— Problem —
Work through the material below line by line and say how many lines include the word "weight". Only the number, please.

— Dataset extract —
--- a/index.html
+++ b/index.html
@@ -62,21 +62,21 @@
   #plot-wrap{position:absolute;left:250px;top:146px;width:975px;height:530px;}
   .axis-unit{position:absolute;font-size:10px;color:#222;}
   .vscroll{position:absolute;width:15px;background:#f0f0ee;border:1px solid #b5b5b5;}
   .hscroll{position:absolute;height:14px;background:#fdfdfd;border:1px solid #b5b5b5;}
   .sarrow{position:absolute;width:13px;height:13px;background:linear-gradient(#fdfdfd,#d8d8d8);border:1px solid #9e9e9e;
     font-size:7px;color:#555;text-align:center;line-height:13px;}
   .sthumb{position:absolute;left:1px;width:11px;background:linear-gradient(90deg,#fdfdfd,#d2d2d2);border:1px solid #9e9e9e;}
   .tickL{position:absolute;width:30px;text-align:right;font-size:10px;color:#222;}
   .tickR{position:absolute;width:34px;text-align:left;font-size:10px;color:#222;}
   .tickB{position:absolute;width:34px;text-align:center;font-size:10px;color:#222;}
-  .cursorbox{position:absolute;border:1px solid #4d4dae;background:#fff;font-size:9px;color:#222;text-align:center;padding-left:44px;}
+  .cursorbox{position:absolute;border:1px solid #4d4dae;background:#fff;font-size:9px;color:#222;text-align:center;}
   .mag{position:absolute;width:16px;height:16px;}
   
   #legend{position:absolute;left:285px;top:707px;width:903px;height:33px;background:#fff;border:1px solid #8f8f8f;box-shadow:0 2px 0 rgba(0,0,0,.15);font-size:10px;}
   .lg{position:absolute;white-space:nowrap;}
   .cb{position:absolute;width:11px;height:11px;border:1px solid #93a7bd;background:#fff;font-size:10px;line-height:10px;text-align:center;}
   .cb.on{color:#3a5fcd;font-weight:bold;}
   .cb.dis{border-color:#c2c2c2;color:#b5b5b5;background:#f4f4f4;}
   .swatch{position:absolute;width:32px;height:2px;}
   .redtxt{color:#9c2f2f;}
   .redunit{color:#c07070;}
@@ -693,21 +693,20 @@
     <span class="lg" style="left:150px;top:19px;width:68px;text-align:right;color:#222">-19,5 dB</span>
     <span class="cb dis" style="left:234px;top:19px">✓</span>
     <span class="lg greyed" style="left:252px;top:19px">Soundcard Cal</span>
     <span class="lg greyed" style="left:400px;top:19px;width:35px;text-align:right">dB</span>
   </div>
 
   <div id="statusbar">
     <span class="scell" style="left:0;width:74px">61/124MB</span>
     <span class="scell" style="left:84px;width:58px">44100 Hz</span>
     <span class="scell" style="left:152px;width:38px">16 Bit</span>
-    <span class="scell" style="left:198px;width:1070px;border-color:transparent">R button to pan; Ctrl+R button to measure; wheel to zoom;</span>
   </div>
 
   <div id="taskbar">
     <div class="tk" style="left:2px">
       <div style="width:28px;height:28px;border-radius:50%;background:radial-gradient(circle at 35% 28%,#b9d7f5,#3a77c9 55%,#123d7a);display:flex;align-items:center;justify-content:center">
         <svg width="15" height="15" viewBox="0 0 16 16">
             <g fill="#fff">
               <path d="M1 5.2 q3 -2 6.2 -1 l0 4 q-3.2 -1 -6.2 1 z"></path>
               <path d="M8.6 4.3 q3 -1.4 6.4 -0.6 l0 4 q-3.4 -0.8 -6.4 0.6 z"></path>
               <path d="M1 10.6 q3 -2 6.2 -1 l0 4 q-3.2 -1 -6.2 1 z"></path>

--

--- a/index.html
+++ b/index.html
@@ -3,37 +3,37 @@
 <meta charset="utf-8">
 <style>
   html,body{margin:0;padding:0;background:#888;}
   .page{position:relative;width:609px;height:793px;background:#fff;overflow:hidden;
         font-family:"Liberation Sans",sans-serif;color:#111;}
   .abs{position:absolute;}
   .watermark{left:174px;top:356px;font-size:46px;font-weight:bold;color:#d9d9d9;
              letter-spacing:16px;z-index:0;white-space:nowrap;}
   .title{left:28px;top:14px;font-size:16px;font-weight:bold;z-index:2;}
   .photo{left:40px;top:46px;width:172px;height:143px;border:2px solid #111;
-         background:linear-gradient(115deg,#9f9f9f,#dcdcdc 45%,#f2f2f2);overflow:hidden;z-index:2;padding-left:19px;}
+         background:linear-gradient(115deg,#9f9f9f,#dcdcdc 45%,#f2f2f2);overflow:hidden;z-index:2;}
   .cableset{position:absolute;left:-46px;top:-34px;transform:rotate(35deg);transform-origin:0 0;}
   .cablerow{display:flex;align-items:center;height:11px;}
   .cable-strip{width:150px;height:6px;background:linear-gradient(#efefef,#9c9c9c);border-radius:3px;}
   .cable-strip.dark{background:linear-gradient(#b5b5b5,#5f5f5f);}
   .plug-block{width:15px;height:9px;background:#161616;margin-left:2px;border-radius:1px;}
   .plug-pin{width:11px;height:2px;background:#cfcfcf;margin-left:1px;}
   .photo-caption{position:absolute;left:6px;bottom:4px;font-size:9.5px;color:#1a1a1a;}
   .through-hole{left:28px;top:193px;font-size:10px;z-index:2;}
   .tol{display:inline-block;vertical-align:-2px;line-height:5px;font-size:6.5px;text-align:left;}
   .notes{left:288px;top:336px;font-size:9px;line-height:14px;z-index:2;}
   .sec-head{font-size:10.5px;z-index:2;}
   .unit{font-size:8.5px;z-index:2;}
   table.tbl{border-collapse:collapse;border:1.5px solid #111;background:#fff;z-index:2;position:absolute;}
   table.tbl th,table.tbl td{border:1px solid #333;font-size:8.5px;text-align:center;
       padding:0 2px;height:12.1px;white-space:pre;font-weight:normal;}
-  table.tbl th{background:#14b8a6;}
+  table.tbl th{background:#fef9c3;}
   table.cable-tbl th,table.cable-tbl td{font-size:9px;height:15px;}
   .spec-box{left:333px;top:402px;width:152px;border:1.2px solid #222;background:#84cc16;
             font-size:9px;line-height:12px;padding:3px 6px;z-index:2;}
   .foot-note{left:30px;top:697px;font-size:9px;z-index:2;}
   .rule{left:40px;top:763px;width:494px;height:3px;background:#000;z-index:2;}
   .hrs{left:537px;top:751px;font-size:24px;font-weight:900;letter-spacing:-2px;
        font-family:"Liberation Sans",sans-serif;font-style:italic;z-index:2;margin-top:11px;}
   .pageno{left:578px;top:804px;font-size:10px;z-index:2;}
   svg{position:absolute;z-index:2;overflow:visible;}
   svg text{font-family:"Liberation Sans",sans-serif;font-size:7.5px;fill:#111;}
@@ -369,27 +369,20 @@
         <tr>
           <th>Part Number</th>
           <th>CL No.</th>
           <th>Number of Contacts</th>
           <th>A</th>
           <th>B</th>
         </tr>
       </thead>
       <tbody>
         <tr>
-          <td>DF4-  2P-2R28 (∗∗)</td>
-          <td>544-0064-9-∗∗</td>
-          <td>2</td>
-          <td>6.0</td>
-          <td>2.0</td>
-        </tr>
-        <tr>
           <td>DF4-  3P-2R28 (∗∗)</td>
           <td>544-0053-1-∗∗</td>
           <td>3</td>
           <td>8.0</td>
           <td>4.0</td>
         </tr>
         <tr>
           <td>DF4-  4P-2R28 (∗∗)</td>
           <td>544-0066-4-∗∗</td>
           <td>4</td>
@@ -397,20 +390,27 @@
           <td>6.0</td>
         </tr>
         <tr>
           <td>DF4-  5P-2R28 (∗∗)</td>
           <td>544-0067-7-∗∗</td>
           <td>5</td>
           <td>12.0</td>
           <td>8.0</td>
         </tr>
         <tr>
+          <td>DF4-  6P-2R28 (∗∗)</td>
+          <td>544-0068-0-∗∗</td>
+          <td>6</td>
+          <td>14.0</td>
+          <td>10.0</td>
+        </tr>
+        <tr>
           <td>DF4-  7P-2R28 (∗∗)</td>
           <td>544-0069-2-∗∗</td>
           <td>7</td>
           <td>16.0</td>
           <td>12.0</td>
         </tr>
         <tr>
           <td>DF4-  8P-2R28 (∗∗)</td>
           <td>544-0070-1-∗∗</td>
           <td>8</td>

---

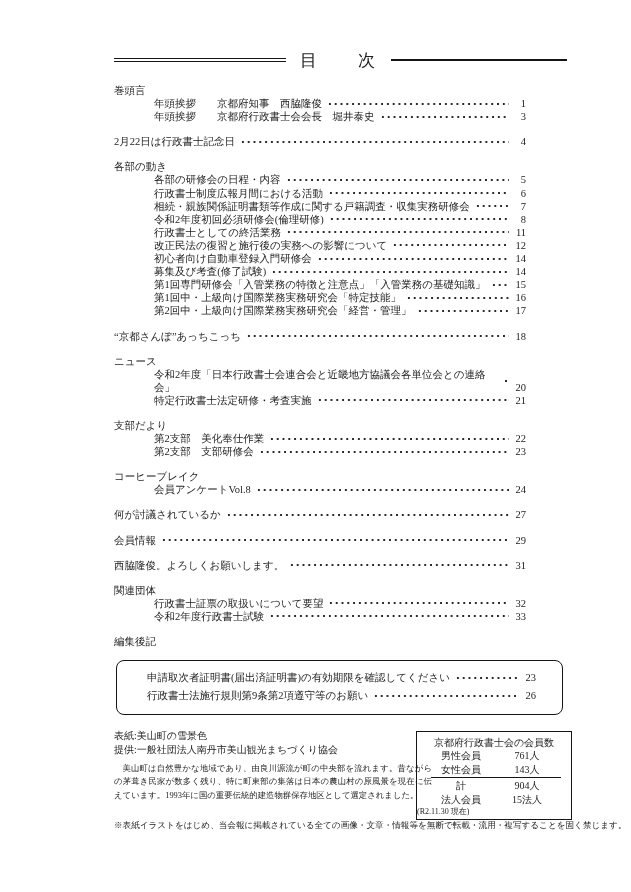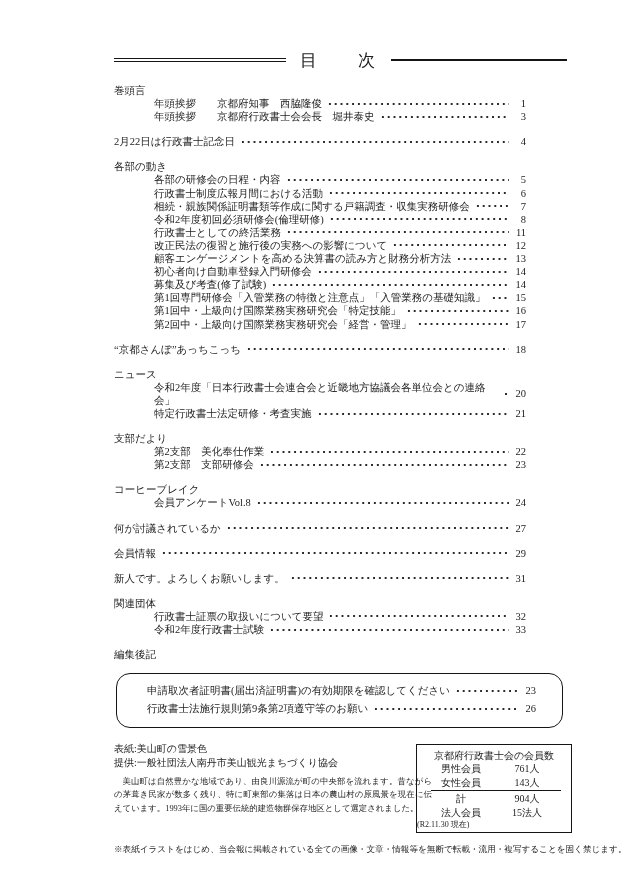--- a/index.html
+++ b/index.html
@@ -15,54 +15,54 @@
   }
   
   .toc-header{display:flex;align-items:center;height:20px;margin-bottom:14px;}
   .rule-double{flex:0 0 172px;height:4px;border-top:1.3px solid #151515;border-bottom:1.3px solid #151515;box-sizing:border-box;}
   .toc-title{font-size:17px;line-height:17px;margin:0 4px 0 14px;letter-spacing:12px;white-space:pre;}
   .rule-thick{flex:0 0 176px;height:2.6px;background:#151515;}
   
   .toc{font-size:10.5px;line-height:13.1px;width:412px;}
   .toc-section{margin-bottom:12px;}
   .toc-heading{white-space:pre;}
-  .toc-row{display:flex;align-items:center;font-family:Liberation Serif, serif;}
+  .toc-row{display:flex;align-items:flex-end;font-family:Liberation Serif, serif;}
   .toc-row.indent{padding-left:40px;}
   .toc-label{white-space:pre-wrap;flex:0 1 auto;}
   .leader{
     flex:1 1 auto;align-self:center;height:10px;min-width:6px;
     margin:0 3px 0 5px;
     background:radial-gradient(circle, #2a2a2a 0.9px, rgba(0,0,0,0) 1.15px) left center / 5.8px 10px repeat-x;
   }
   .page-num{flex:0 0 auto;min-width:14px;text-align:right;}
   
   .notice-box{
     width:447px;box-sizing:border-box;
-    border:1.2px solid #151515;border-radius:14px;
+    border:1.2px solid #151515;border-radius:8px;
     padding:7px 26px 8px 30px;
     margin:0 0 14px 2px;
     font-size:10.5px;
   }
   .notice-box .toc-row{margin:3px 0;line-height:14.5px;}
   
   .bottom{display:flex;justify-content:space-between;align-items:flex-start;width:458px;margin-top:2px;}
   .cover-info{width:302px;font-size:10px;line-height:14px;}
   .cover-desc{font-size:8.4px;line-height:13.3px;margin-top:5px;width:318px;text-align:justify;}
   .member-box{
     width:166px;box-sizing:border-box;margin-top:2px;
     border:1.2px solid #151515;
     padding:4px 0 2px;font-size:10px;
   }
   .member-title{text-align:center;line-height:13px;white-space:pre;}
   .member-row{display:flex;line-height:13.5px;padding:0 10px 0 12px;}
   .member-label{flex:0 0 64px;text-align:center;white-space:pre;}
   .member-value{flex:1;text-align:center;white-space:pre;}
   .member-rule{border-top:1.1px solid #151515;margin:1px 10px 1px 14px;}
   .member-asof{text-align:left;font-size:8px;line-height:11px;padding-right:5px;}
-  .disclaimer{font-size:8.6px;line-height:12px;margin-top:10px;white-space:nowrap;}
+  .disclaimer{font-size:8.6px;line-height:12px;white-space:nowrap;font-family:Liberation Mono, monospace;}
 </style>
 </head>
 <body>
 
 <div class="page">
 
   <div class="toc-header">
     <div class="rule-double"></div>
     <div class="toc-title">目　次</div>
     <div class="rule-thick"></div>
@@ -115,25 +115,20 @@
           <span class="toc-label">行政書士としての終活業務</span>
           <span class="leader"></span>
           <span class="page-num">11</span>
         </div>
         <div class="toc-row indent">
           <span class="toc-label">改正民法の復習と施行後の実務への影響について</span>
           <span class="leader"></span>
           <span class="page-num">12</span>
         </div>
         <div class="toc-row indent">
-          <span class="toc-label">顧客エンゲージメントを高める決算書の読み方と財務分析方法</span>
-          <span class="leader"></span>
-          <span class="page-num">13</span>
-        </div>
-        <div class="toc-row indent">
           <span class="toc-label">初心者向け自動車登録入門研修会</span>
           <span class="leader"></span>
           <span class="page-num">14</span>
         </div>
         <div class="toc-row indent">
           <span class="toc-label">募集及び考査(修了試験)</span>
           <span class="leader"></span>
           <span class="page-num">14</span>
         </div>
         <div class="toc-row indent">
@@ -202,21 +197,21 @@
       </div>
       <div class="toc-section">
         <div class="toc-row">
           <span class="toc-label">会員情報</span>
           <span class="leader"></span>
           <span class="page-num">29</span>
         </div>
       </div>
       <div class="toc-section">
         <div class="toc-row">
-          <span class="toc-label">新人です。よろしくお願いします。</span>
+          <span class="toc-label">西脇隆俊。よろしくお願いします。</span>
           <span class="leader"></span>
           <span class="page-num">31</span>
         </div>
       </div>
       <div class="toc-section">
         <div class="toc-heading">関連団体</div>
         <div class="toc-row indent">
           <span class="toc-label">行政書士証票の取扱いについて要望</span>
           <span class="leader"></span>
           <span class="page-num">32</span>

— Answer below —
5